Benim itirazım da tam bu noktada başlıyor. Direkt söyleyeceğim, bu tavırlar bana samimi gelmiyor. 80 dakikalık dizinin içine iliştirilmiş, birkaç dakikalık görüntüler, konuyu sadece değinme noktasıyla bitiriyor.

Bu tip durumlarda, kendi reflekslerimi harekete geçiririm ve "Ben olsam ne yapardım?" sorusunu sorarım. Eklemek gerekir ki, herkesin aynı şeyi düşünmesini de beklemiyorum.

Dizinin kısa sürede fenomen haline geldiğini söylemek yanlış olmaz. Dizi kısa sürede, büyük kitlelere ulaşınca filmi yapıldı mı? Yapıldı.

Açık açık konuşalım, filmin yapılma amacı, televizyonda görülen ilginin, sinemada banknota çevrilmesinden başka bir şey değildir. Televizyondan, sinemaya her geçişin amacı ne yazık ki bu oluyor.

Tam bu noktada, biraz önce yazdığım samimiyetsizlik olgusu devreye giriyor. Karşı duruşu olup aynı zamanda da sinemayla ilişkisi olan insanların, böylesi bir film çekmesini beklerim çünkü.

Dedim ya, "Ben olsam ne yapardım?" diye, işte ben olsaydım, yapacağım şey, bu ülkede acısı hiç bitmemiş, onlarca olayı projeksiyon aletine yansıtmak olurdu. İyi niyetli çabalara rağmen, bu ülkede gelişmiş bir siyasi-politik sinema yok. Üstelik sayısını hatırlayamayacağımız kadar kanlı olaylar, büyük acılar yaşınmasına rağmen.

Samimiyetsiz gelmesinin sebebinin çıkış noktası tamamen bu sebeptir. Televizyonda bok gibi para kazanıyorsun, bunu sinemaya harcarken, "1 koyar 3 alırım" düşüncesini hissettirmeye başladığın an, bazı şeyler sorgulanabilir hale geliyor.

Behzat Ç. ekibi Kahramanmaş'ta annesinin karnında öldürülen bebeği, 12 Eylül'de ülkenin pek çok cezaevinde işkencehanelerden geçirilmiş insanları, Sivas'ta yakılan aydınları, Bahçelievler katliamını, faili meçhul kalmış onlarca cinayeti v.s. v.s. konu alan bir filmi beyaz perdeye aktarmak, şu yapılan iki üç dakikalık görüntülerden daha farklı anlamda olacaktır.

Tabii şunu da söylemek mümkün, "Birader, hiç konu almasalar, hiç değenmeseler daha mı iyi?"
Elbette iyi değil ama şu an yapılan da öyle büyük övgülere mazhar olamaz.
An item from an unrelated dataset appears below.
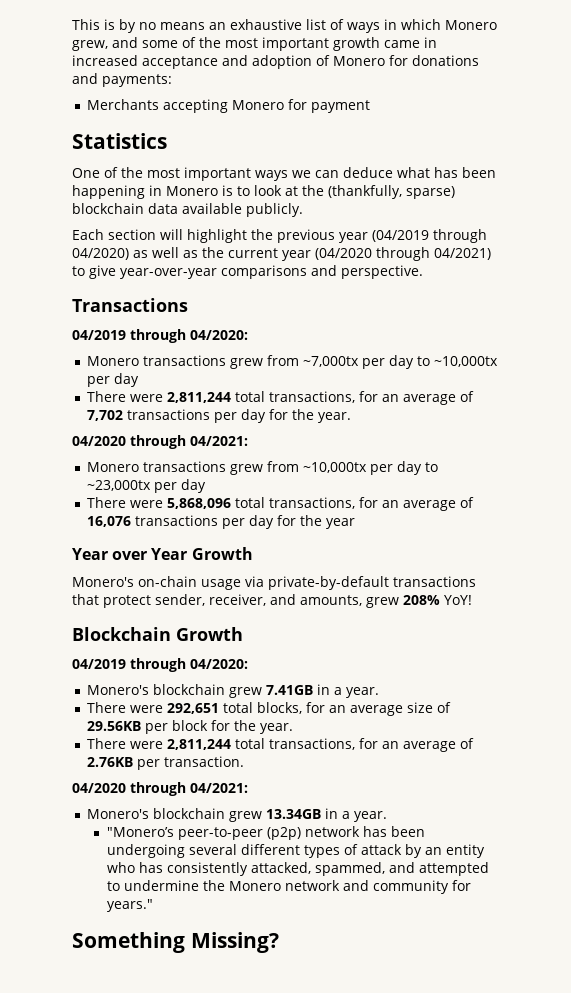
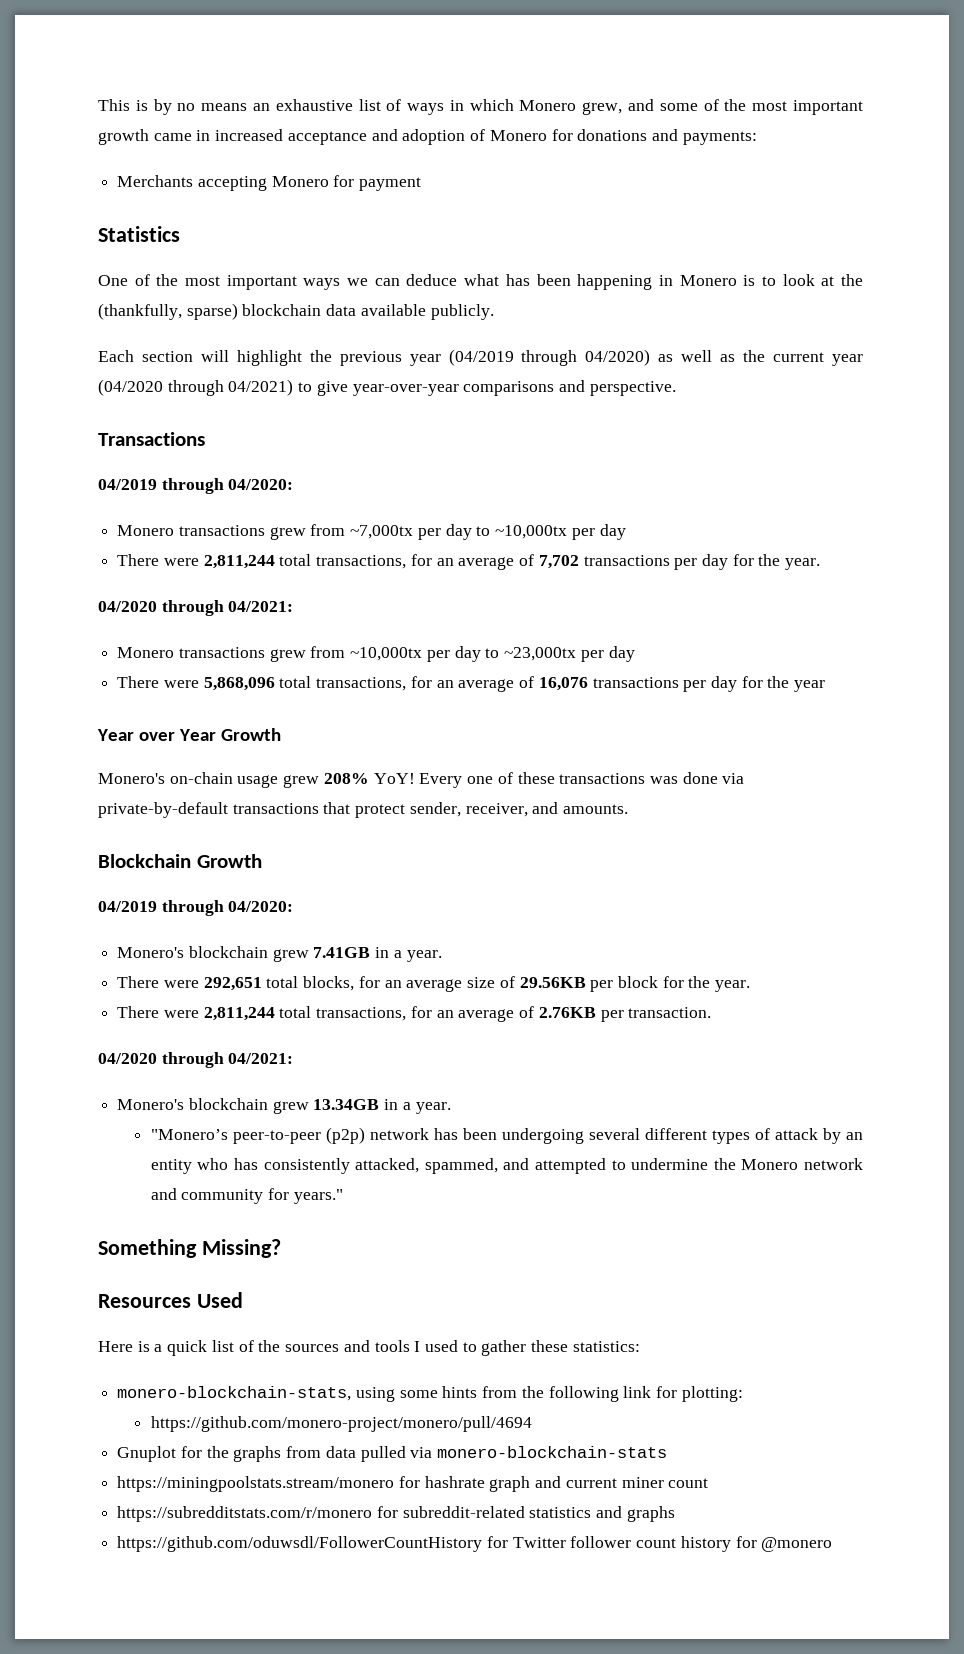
(241, 584) none -> [283,772,718,788] grew 208% YoY! Every one of these transactions was done
[300,595,472,608] amounts, grew 208% YoY! -> [563,804,629,814] amounts.
(279, 942) none -> [98,1292,243,1308] [98,1340,640,1356] [117,1386,743,1402] [150,1416,532,1432] [117,1446,668,1462] [117,1476,709,1492] [117,1506,675,1522] [117,1536,833,1552] // Resources Used // Here is a quick list of the sources and tools I used to gather these statistics: // monero-blockchain-stats, using some hints from the following link for plotting: // https://github.com/monero-project/monero/pull/4694 // Gnuplot for the graphs from data pulled via monero-blockchain-stats // https://miningpoolstats.stream/monero for hashrate graph and current miner count // https://subredditstats.com/r/monero for subreddit-related statistics and graphs // https://github.com/oduwsdl/FollowerCountHistory for Twitter follower count history for @monero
Eğer gerçekten bir şey yapılmak isteniyorsa, bir dizi içine serpiştirilmiş mesajlar yerine, başıyla-sonuyla bir olayı adamakıllı aksettirmek çok daha samimi ve ayrıca konuyu bilmeyen onbinlerce insanı aydınlatmak olacaktır.

Umarım, halkın üstünden deveyi hamuduyla götürenler, halka doğru düzgün karşılık verebilirler.

Başıma bir şey gelmeyecekse altın vuruş yapayım; iyiden iyiye bu konuların sömürüldüğünü ve üstünden para kazanıldığı hissine kapılıyorum.

Eklemeden geçemeyeceğim; zaten yapılması gerekenlerin, övgü almasına alıştırılmamıztır asıl ayıp olan. Bu ülkede yaşayıp da, bunlara gözünü kapatan, kulaklarını tıkayanlar zaten insan olamaz.

Not: İzlediğim tek dizi olduğunu da belirteyim.